Wann Faustregeln nicht funktionieren

Spartipps 4 min Lesedauer 06.06.2024

Faustregeln machen das Leben einfacher. Doch nicht immer sollte man ihnen blind folgen – vor allem dann nicht, wenn es um wichtige Themen wie die eigenen Finanzen geht. Denn spätestens bei Verallgemeinerungen wie „Wer diese drei Tipps befolgt, macht ein Vermögen“ sollte man hellhörig werden. „Faktoren wie Einkommen, Ausgaben, finanzielle Verpflichtungen, Risikobereitschaft, Lebensstil, Altersvorsorgebedürfnisse und persönliche Ziele beeinflussen die finanzielle Planung maßgeblich“, erklärt Ania Scholz-Orfanidis von der FMH-Finanzberatung in Frankfurt am Main. So könne eine pauschale Empfehlung sogar schädlich sein.

Bullshit Bingo: Vorsicht bei diesen Floskeln

Ein Beispiel für eine gängige Faustregel: Man sollte stets einen bestimmten Prozentsatz vom Einkommen sparen. Oft ist die Rede von der 50-30-20-Regel: 50% des Nettoeinkommens für Fixkosten, 30% für persönliche Bedürfnisse – und 20% zum Sparen. Die Realität sieht jedoch oft anders aus: „Für Menschen mit niedrigem Einkommen oder hohen unvermeidbaren Ausgaben ist das oft nicht realistisch“, sagt Scholz-Orfanidis. So hat das Statistische Bundesamt im vergangenen Jahr mitgeteilt, dass 3,1 Millionen Haushalte eine Mietbelastung von 40% und mehr hatten. 1,5 Millionen Haushalte gaben sogar mindestens die Hälfte ihres Einkommens fürs Wohnen aus. Viel Geld zum Sparen bleibt da wenig übrig.

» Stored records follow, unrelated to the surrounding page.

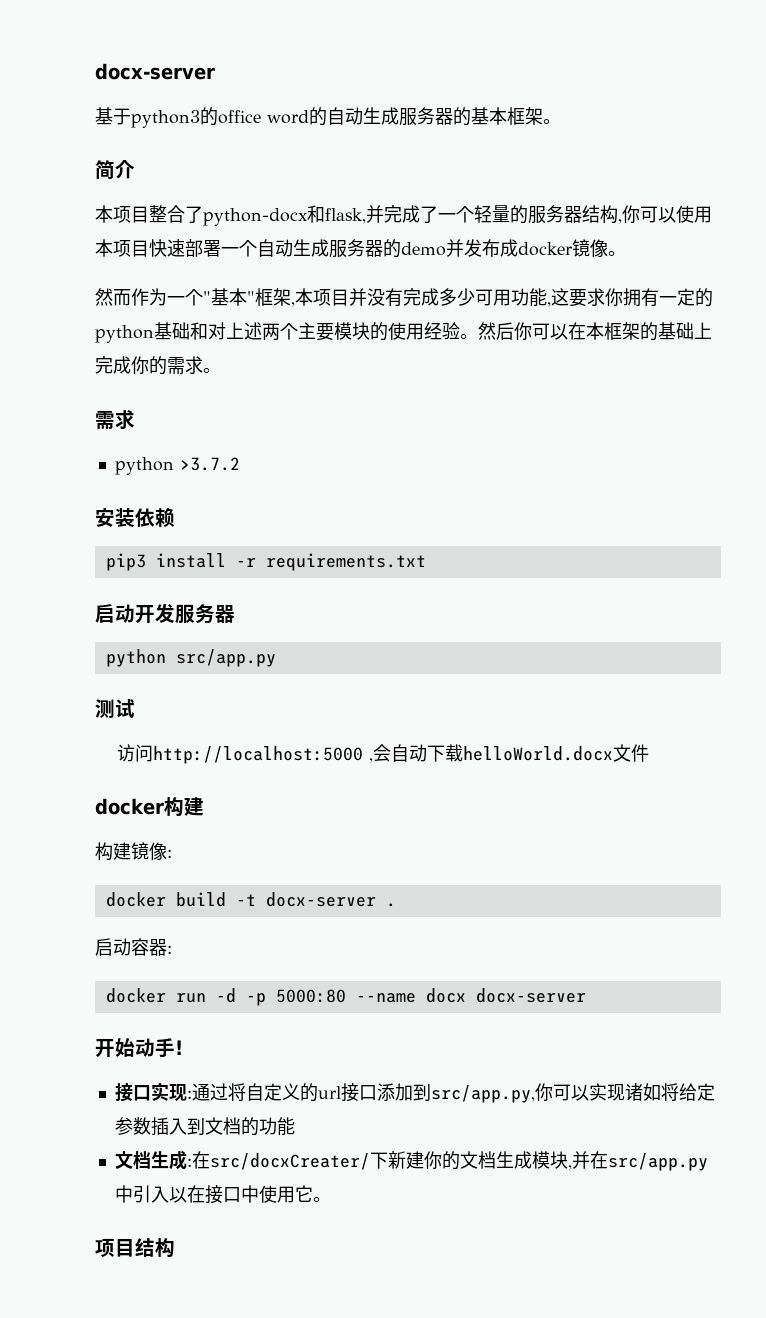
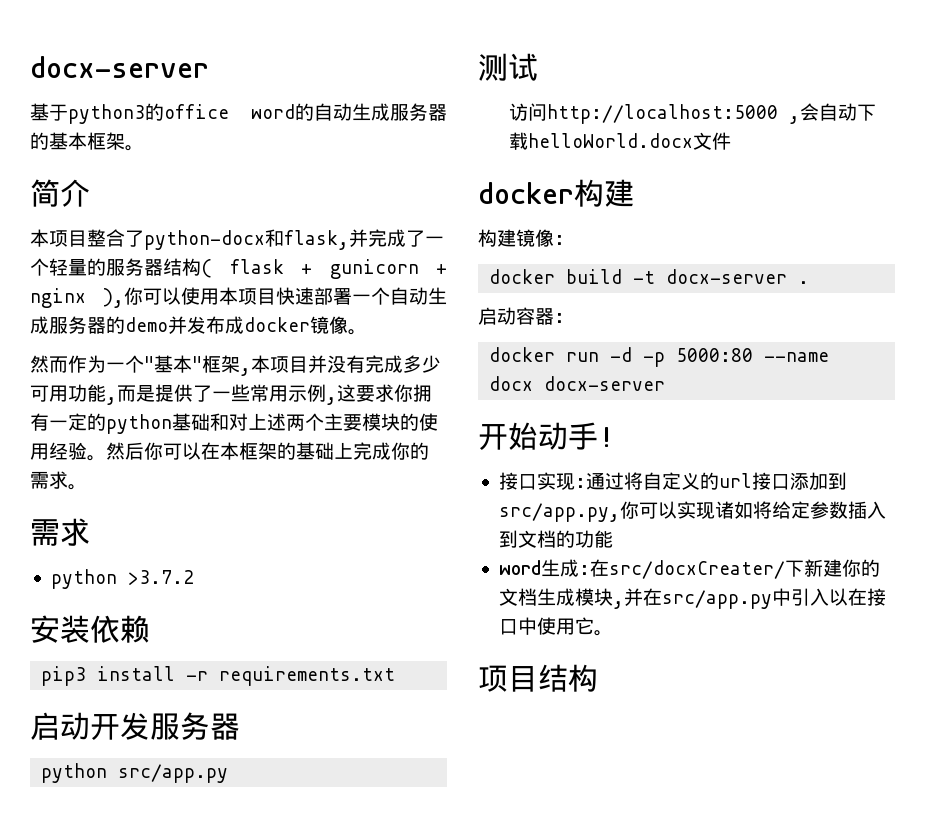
[618,219,622,224] , -> [201,259,447,279] [30,288,124,308] ( flask + gunicorn + nginx ),
(551, 304) none -> [117,384,337,405] 而是提供了一些常用示例,
[114,1151,151,1169] 文档 -> [498,560,541,575] word

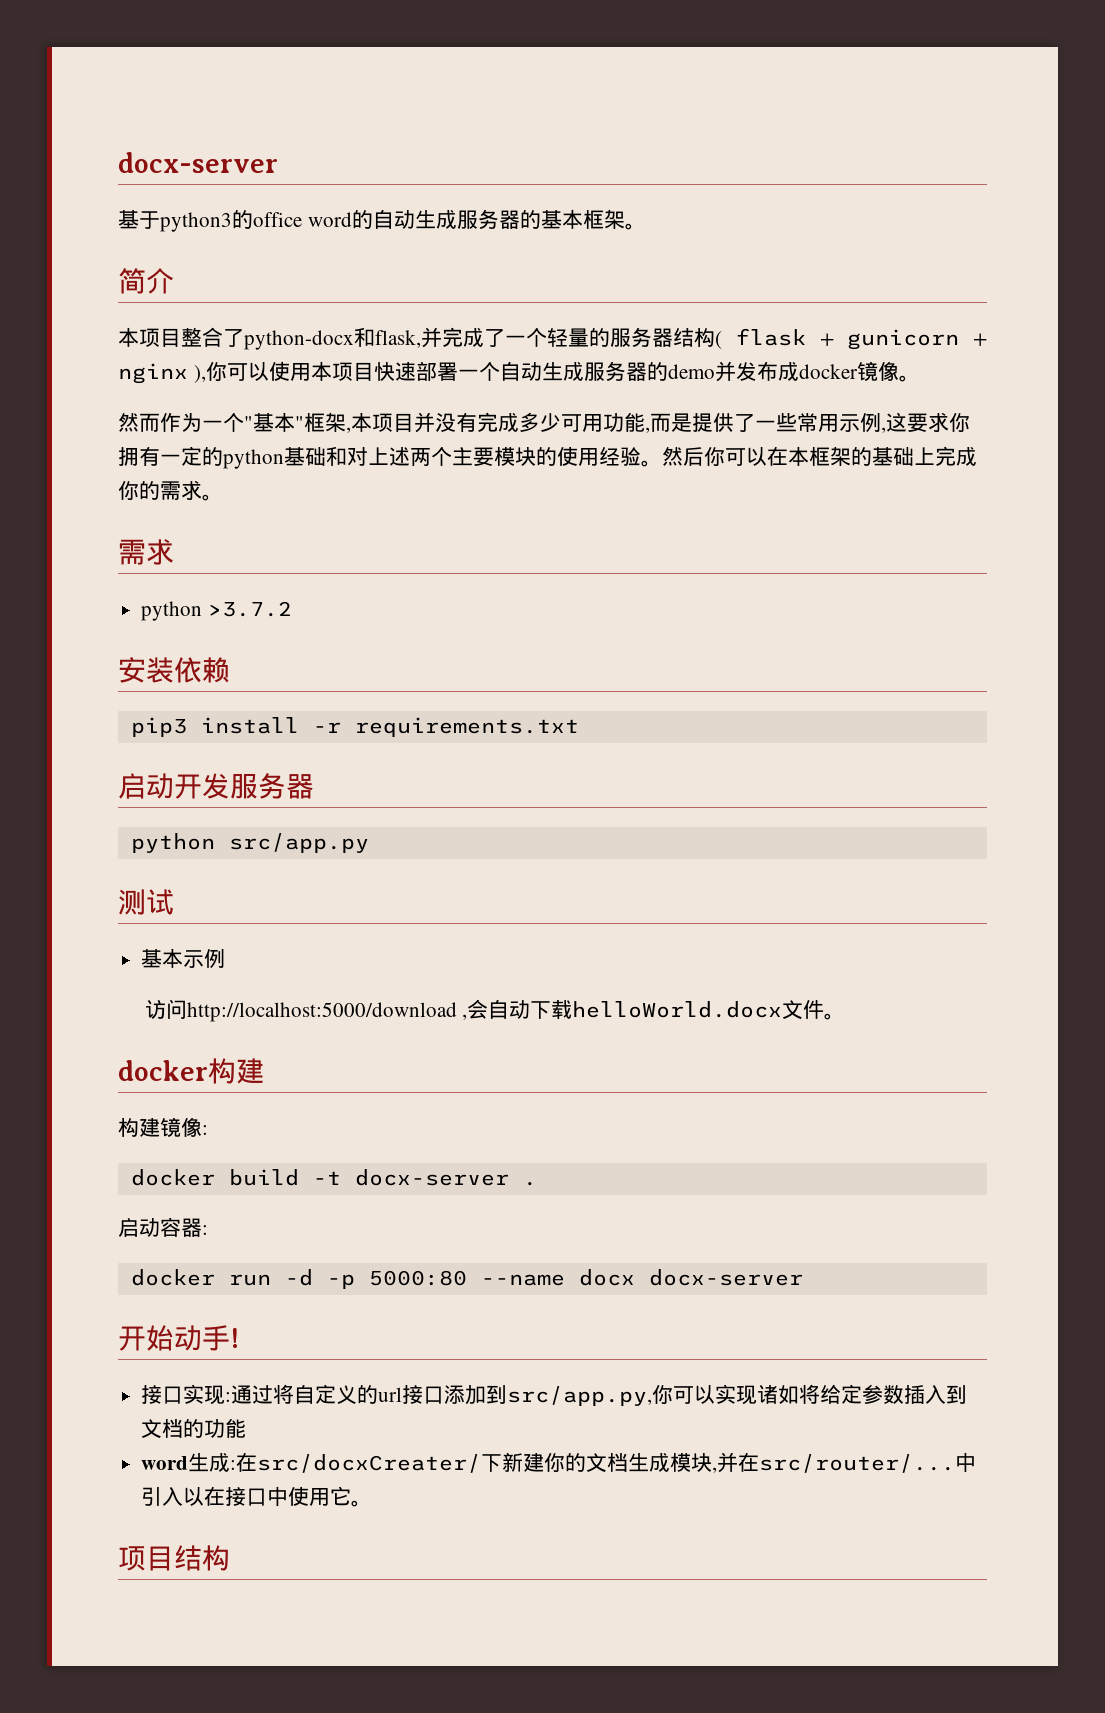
(538, 67) none -> [141,948,226,969] // 基本示例
[547,104,779,124] http://localhost:5000 -> [186,1002,457,1022] http://localhost:5000/download
(732, 141) none -> [824,1013,846,1020] 。
[661,590,772,609] src/app.py -> [759,1454,956,1473] src/router/...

Einen weiteren Tipp, den man gern am Stammtisch hört: „Bloß keine Schulden machen!“ Dabei sind Schulden nicht gleich Schulden und es gibt etwa einen großen Unterschied zwischen Investitions- und Konsumschulden. Wer beispielsweise in eine Weiterbildung oder in ein Eigenheim investiert, kann daraus später unter Umständen einen Mehrwert ziehen, wenn sich die Investition bezahlt macht.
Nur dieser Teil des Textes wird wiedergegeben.